Workflow extractors automatically convert complex, ugly, nested JSON responses from APIs into flattened CSV files for quick consumption. Since this process is automatic, a side effect is that your workflow results may contain many unneeded columns you don't care about.
In order to use this feature, we need to provide a "whitelist" of only the columns we want. To do this, we'll need to run an initial execution to see what the CSV file looks like, then select the columns we want and then configure our extractor.
1 - Run an Initial Workflow Execution
You can skip this step if you've already downloaded the output with the unneeded columns.
You'll first want to just run the workflow to see what the output looks like in CSV format. To do a quick run, we suggest using a Shared Proxy (to avoid the price of a dedicated proxy and waiting for one to launch), and set the "Maximum Requests" of the workflow to 10 (so it only performs 10 requests and then stops).

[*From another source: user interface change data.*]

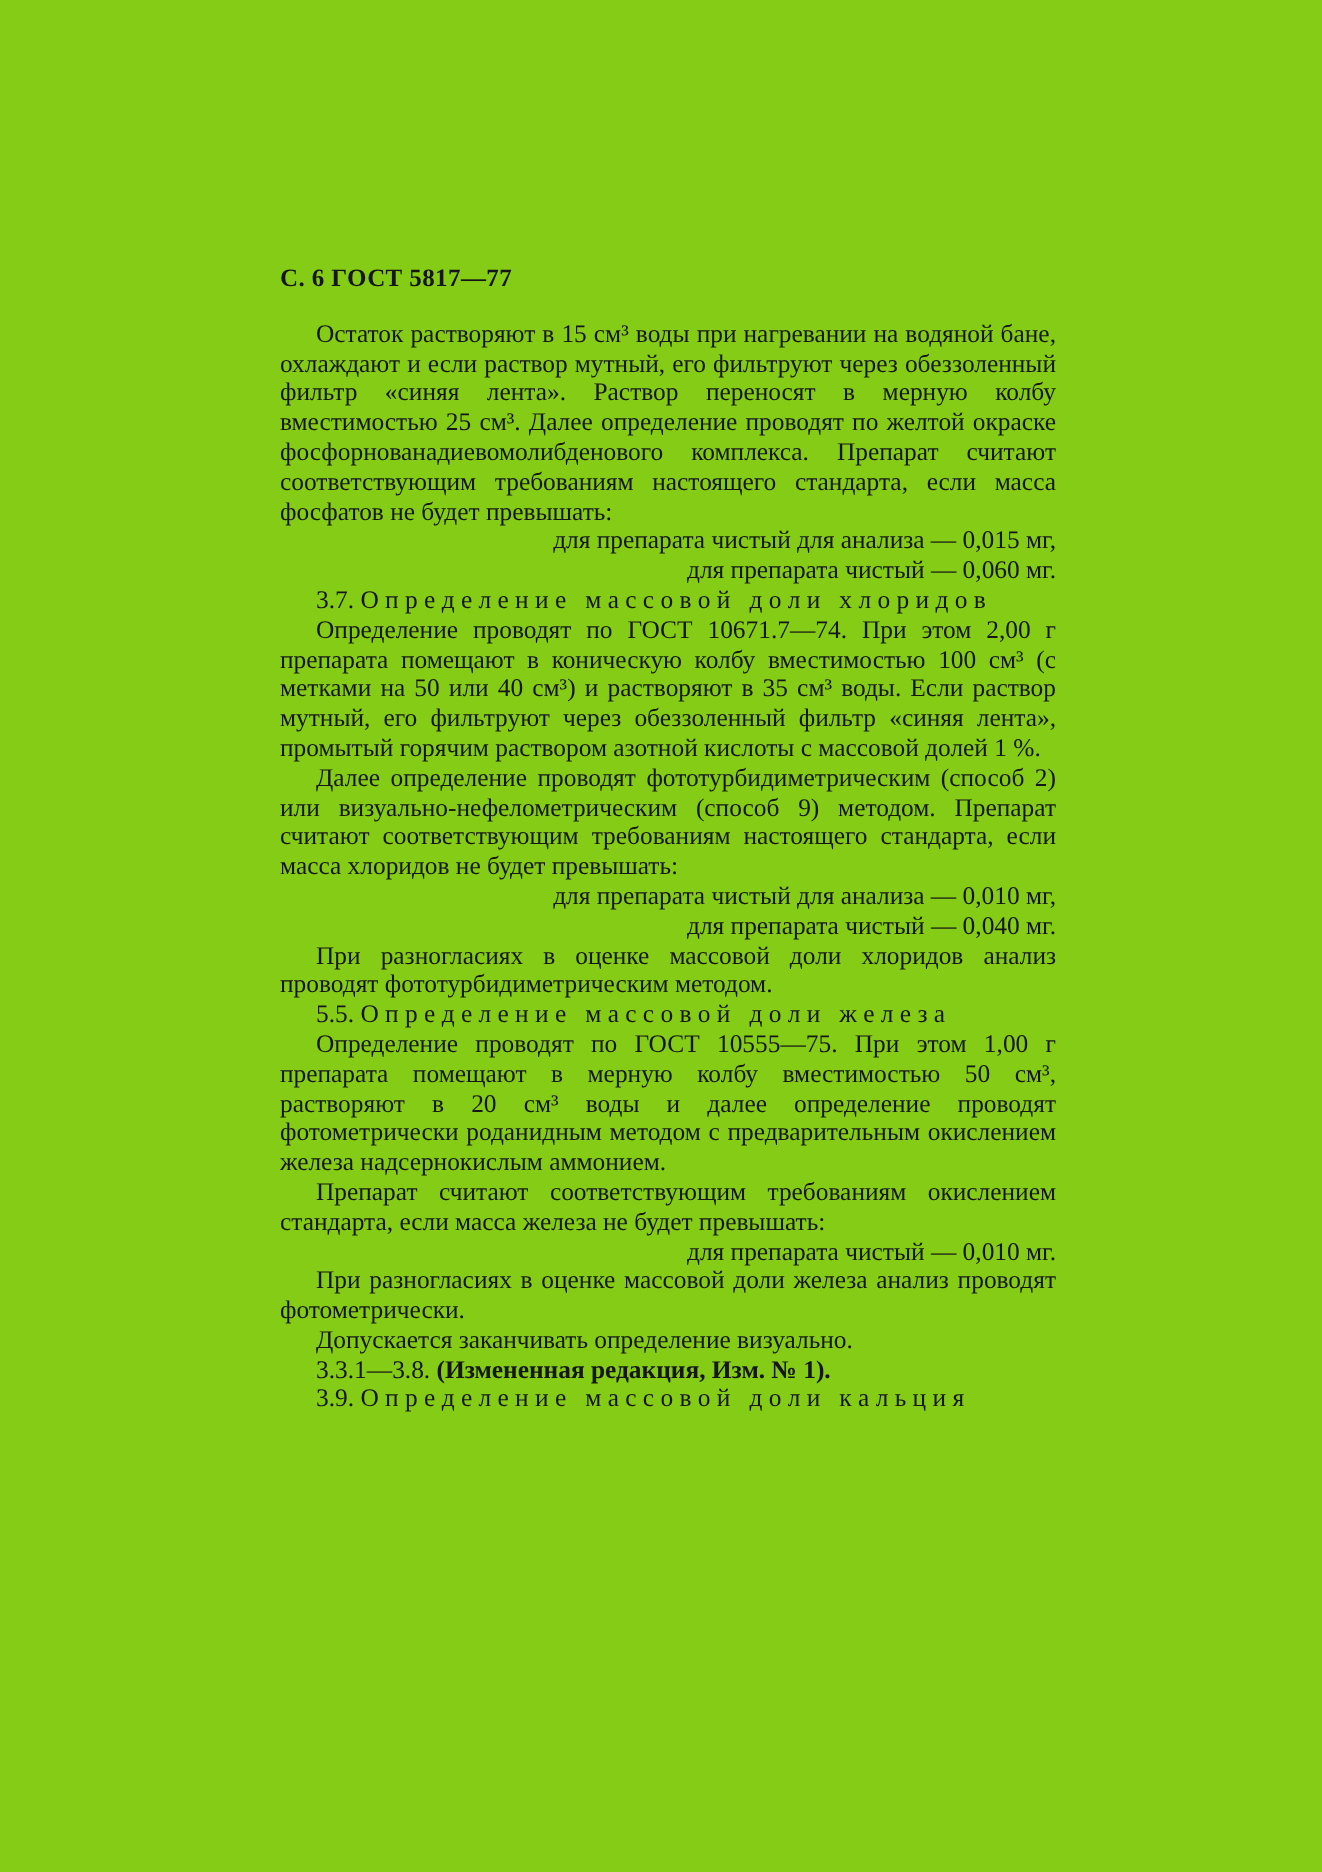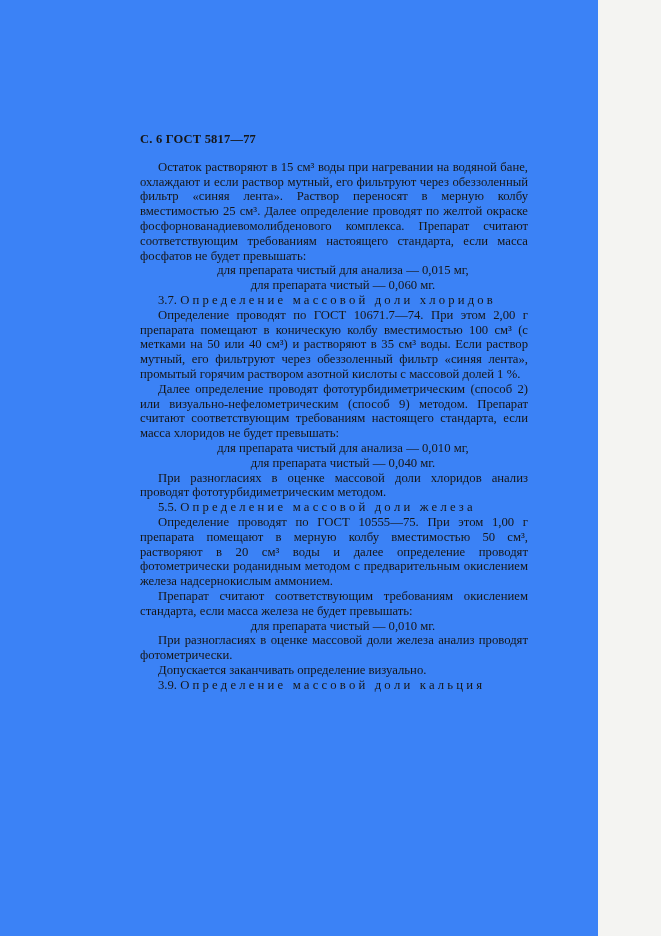--- a/index.html
+++ b/index.html
@@ -2,23 +2,23 @@
 <html><head>
 <meta charset="utf-8">
 <style>
   html, body {
     margin: 0;
     padding: 0;
     background: #f4f4f2;
   }
   .page {
     position: relative;
-    width: 598px;
+    width: 661px;
     height: 936px;
-    background: #3b82f6;
+    background: #84cc16;
     overflow: hidden;
     font-family: "Liberation Serif", "DejaVu Serif", serif;
     color: #161616;
   }
   .text-column {
     position: absolute;
     left: 140px;
     top: 132px;
     width: 388px;
     font-size: 12.7px;
@@ -29,21 +29,21 @@
     font-size: 12.5px;
     letter-spacing: 0.2px;
     margin: 0 0 13px 0;
   }
   p { margin: 0; }
   p.body {
     text-align: justify;
     text-indent: 18px;
   }
   p.spec {
-    text-align: center;
+    text-align: right;
     padding-left: 18px;
   }
   p.heading {
     text-align: left;
     text-indent: 18px;
     white-space: pre-wrap;
   }
   p.amend {
     text-align: left;
     text-indent: 18px;
@@ -82,17 +82,18 @@
 
     <p class="body">Препарат считают соответствующим требованиям окислением стандарта, если масса железа не будет превышать:</p>
 
 
     <p class="spec">для препарата чистый — 0,010  мг.</p>
 
     <p class="body">При разногласиях в оценке массовой доли железа анализ проводят фотометрически.</p>
 
     <p class="body">Допускается заканчивать определение визуально.</p>
 
+    <p class="amend"><span>3.3.1—3.8. </span><span class="bold">(Измененная редакция, Изм. № 1).</span></p>
 
     <p class="heading">3.9. О п р е д е л е н и е   м а с с о в о й   д о л и   к а л ь ц и я</p>
 
   </div>
 </div>
 
 </body></html>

Execute the workflow and then take a look at the output files - the names of the files will correspond to the extractors set in the workflow. E.g. in this workflow we have 2 extractors set, meaning we'll get back 2 CSV files:
In this case, we'll take a look at the
YouTube_Comments.csv file, corresponding to the "YouTube Comments" extractor above. We can see in the CSV file that a lot of the columns are repetitive and unneeded, and we really may only want columns K and M:
To restrict the output to only these columns, we need to copy the header names of these columns exactly, which in this case are:
2 - Enter the Column Whitelist in the Extractor
Now that we have the names of the columns we want, we can enter them into our whitelist for the extractor. We first need to click on the extractor that corresponds to our file by matching the name, e.g. the
YouTube_Comments.csv file will match to the "YouTube Comments" extractor in this example, so we'll click on that:
Next, click the "Edit" button and you'll be able to edit the extractor. Look for the "Output Field Whitelist" section and paste in the column names that you want:
Hit "Save Changes" and you're all set. Now run the workflow again and next time you'll only get back the columns you entered.